1) Certain plastic formulas make repainting difficult without taking added steps. The plastic seems to have a higher concentration of plasticizer which prevents paint applied to them from fully curing under normal circumstances. There are ways around that - but it takes a bit more effort. One of the easiest involves baking the paint in place which helps to drive out the plasticizer that leaches into the paint.

 

2) Most of them are PVC - just like the plumbing pipe and other rigid plastics you are probably familiar with. The main difference is that the plastic has an additive (varies buy line and batch) which forces the plastic to remain pliable, as opposing to curing in a rigid state. This allows them to use simple two piece molds without being limited to really simple cookie cutter forms.

 

You can make the bendy plastic rigid by soaking the prepaint in a bath of mineral oil. The length of time will vary based on the plasticizer used as well as the amount which is used in the plastic mix. I have found that 24 hours will remove enough plasticizer to deal with the sticky paint issue mentioned above.

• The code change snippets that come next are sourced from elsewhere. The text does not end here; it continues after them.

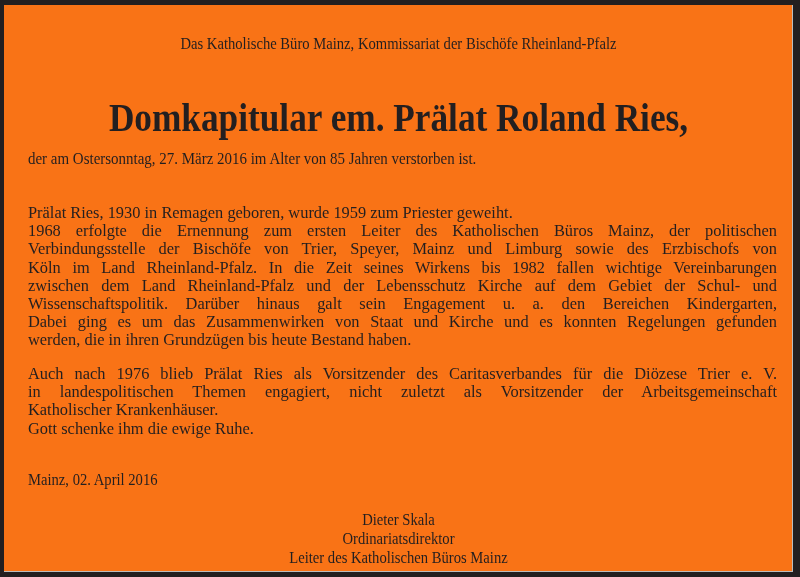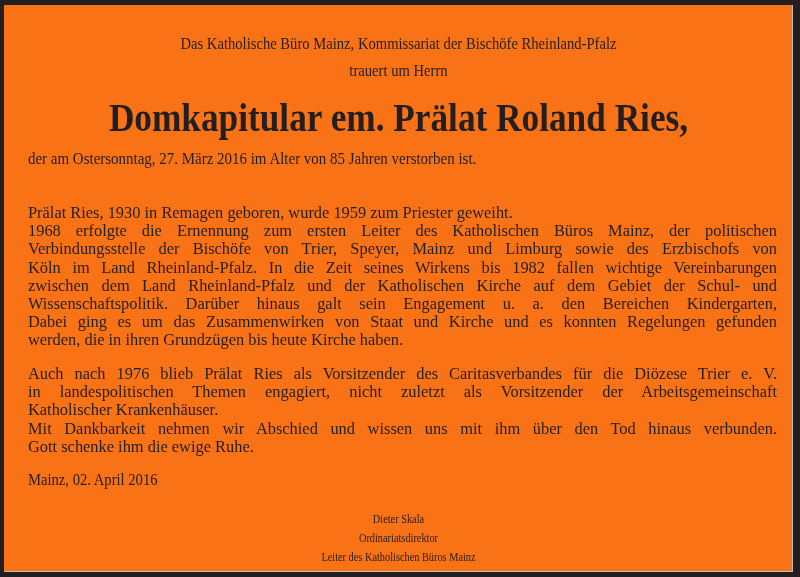"trauert um Herrn" div.intro { html: <div> <span>trauert um Herrn</span> </div> -> none }
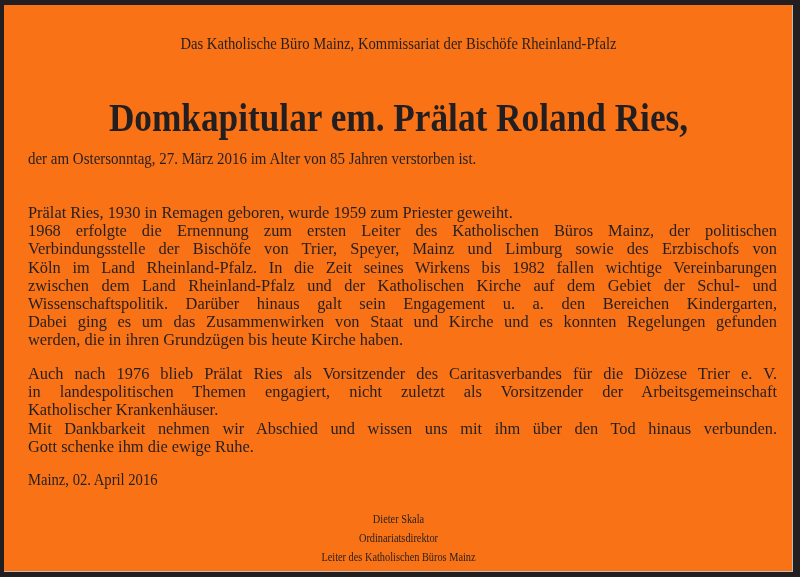"zwischen dem Land Rheinland-Pfalz und" span.line { text: Katholischen -> Lebensschutz }
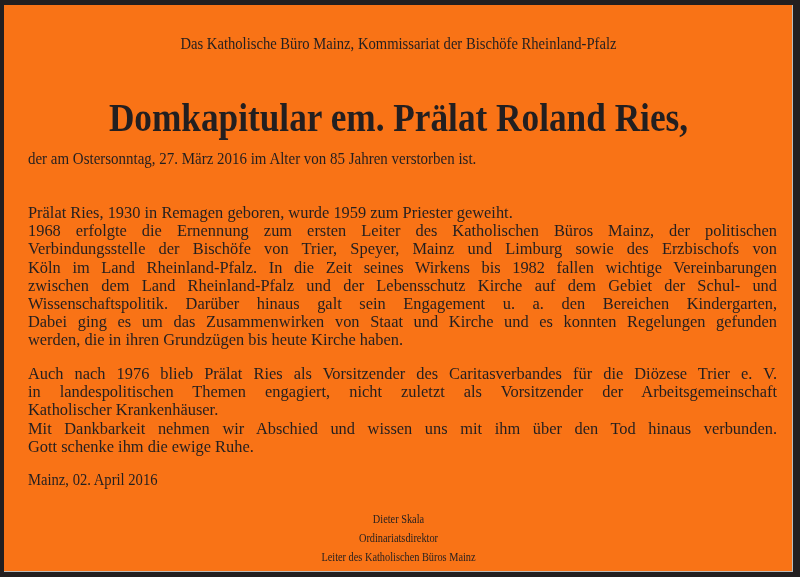"werden, die in ihren Grundzügen" span.line { text: Kirche -> Bestand }
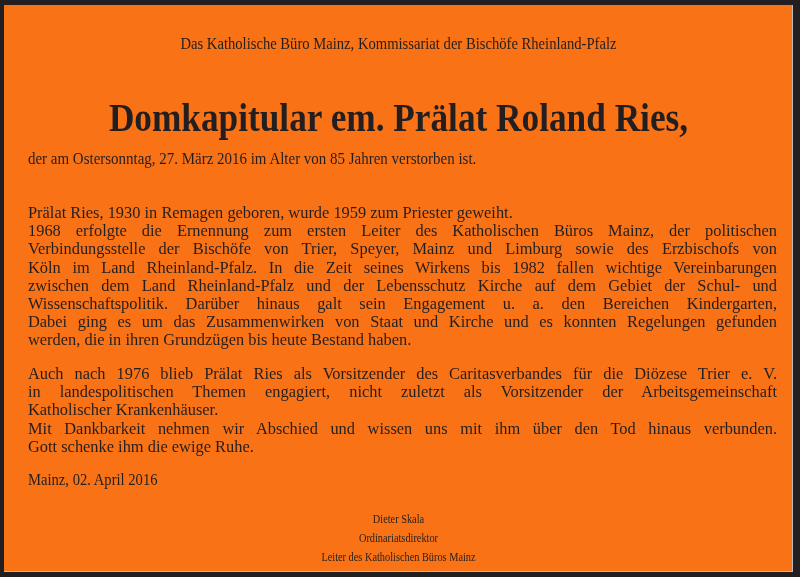"Mit Dankbarkeit nehmen wir Abschied" span.line { html: <span>Mit Dankbarkeit nehmen wir Abschied und wissen uns mit ihm über den Tod hinaus verbunden.</span> -> none }
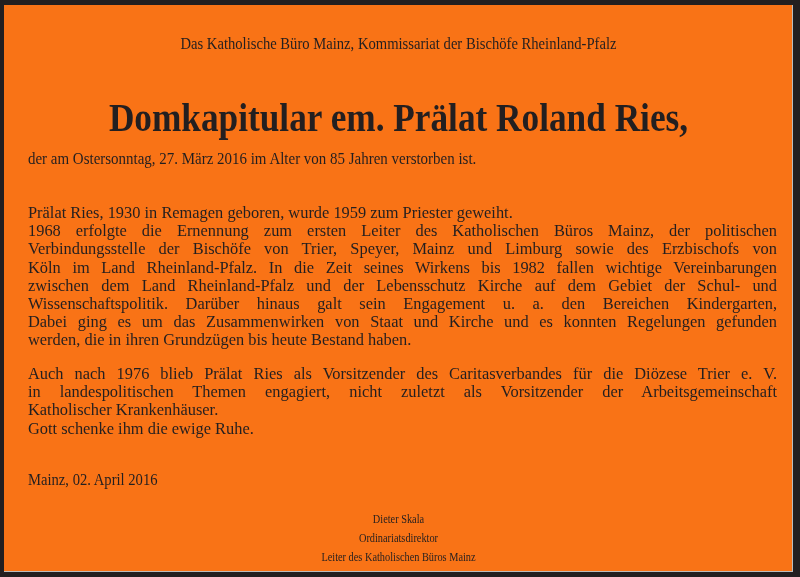"Dieter Skala" .signature { font-size: 12px -> 17px }
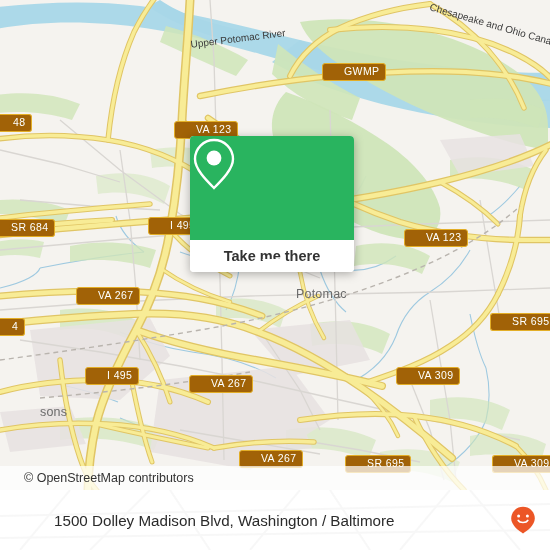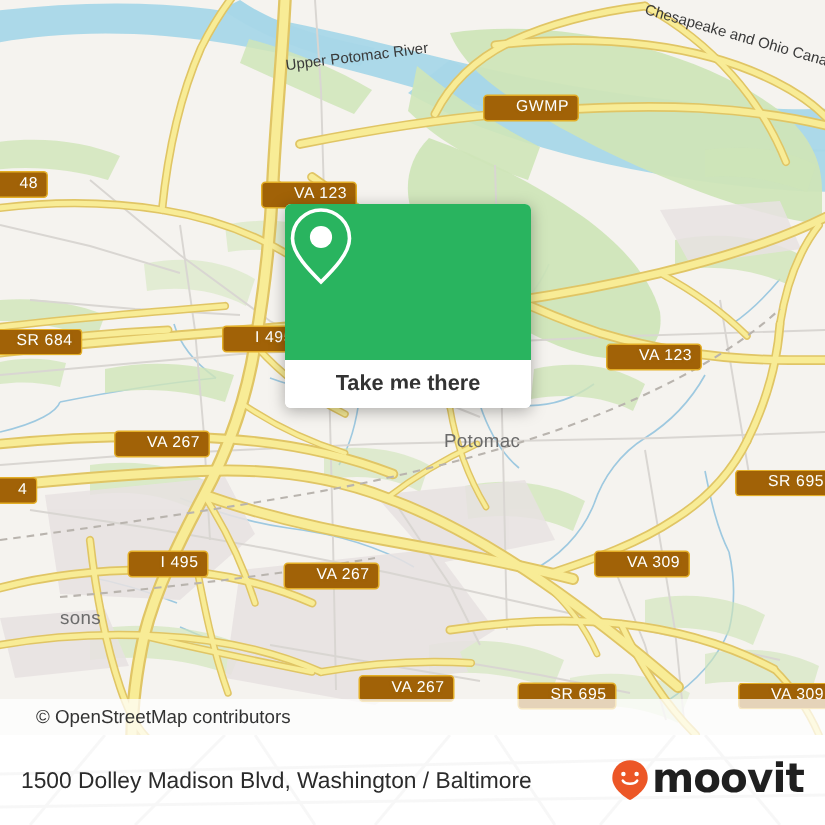"1500 Dolley Madison Blvd, Washington" .addr { margin-left: none -> 40px }
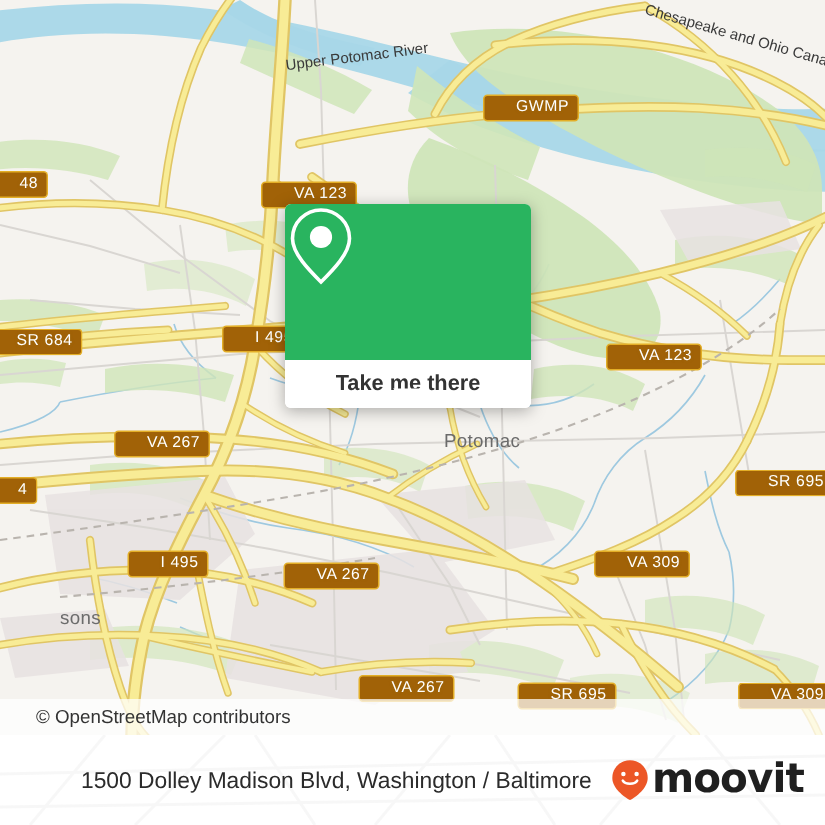"moovit" span.brandtext { html: <span>moovit</span> -> none }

In order to make the mini completely rigid, it will take a bit more time (48-72 hours). You can reduce time by heating the bath to between 100 and 150 degrees, though use caution when heating liquids in this way (a laboratory hot plate is the ideal way to handle it).

 

There are a few different chemicals which actually will work much faster than mineral oil, however they also tend to be a bit more hazardous to deal with - and can have negative effects on the plastic itself. Hexane seems to have been the best I have used so far.

 

3) With a few exceptions, the paint itself doesn't actually conceal details on the mini. If you do feel a need to strip the paint though, toss the mini in a jar filled with fine sand (I use 100 micron cut sand from my bead blaster) and roll it around for 5 or 10 minutes (I actually use a modified dog toy for this and let one of our dogs handle the rolling). The sand will work to etch the protective coating which prevents many paint strippers from working on it. Once it has been etched by the sand, you can actually use most safe paint strippers like Simple Green in order to remove the paint.

 

4) If you make the plastic rigid, it will behave just like normal PVC. It is a thermal plastic, so if you have a bent sword or leg - don't try to just bend it straight. Chances are very good it will snap. You can heat the area that is bent and bend it back into place. When you have it where you want it - hold in place and let it cool. The part will remain in the new position.

 

5) If you don't feel like dealing with the plastic issue at all and don't mind the bendy aspect, take a look at purpose made flexible paints. They come in a lot of different formulas but most are low toxicity paints (they are often used in film for makeup work). I've come to really like Badger Airburshes FreakFLEX line. Large selection of colors, and you can bend it all over the place without worrying about it cracking. Remember though, if you use a primer or a clear coat it should also be a flexible formula. Otherwise the primer/clear coat will crack and take the paint with it.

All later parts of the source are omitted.